Given data:
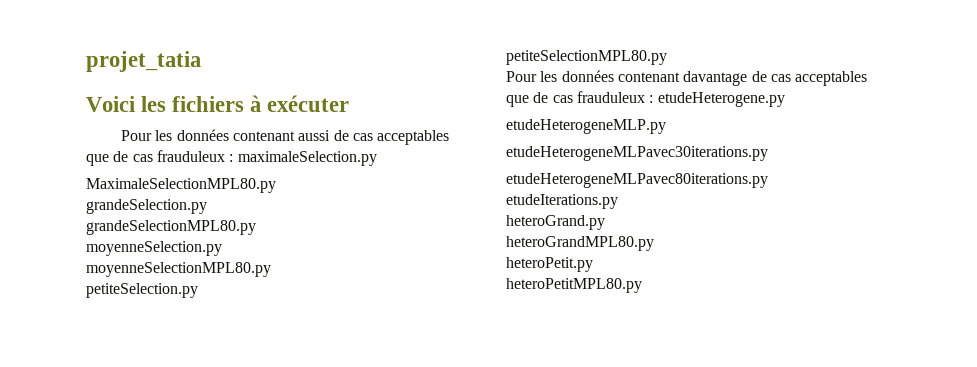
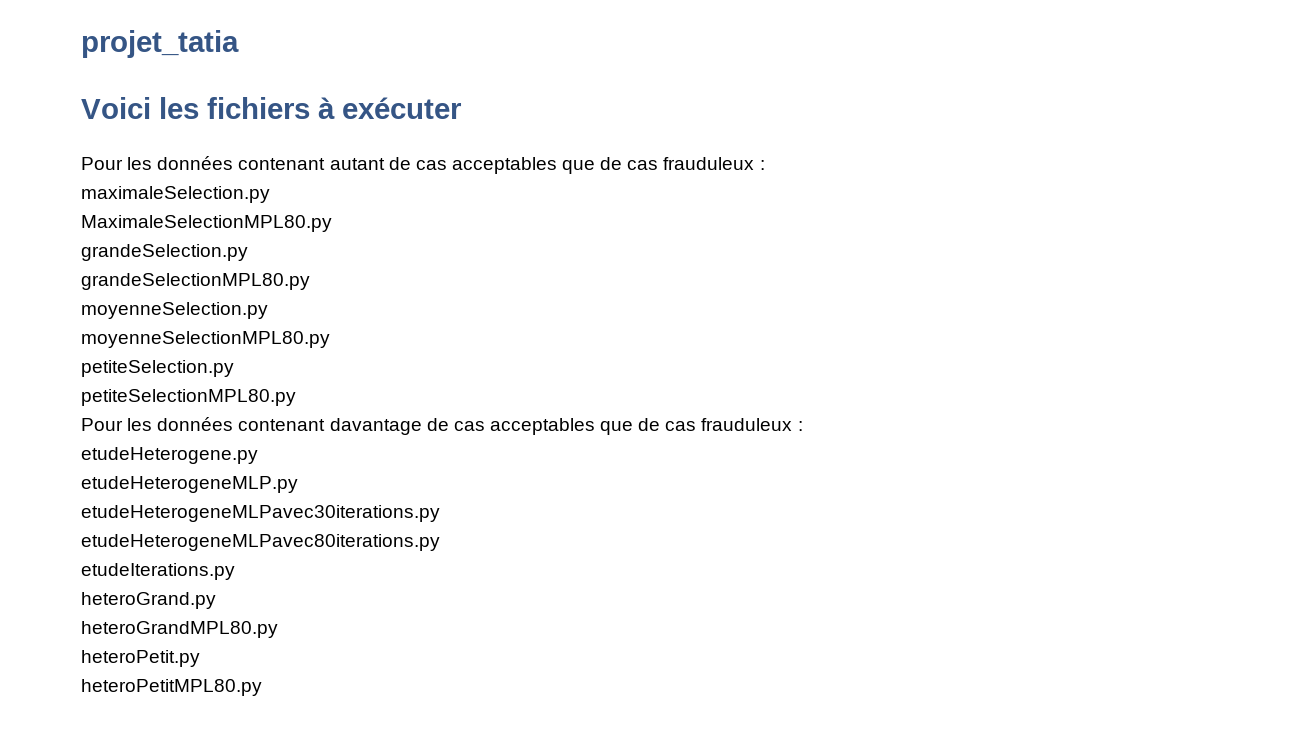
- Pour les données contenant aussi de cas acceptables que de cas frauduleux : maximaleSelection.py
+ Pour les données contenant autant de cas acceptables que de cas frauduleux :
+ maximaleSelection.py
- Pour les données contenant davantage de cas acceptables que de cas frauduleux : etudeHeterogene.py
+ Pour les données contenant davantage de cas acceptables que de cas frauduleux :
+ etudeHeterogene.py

Problem description: Could you retype exactly the lines from the one containing "données contenant autant" through the final line of the data above, and no others?

Problem solution:
+ Pour les données contenant autant de cas acceptables que de cas frauduleux :
+ maximaleSelection.py
- Pour les données contenant davantage de cas acceptables que de cas frauduleux : etudeHeterogene.py
+ Pour les données contenant davantage de cas acceptables que de cas frauduleux :
+ etudeHeterogene.py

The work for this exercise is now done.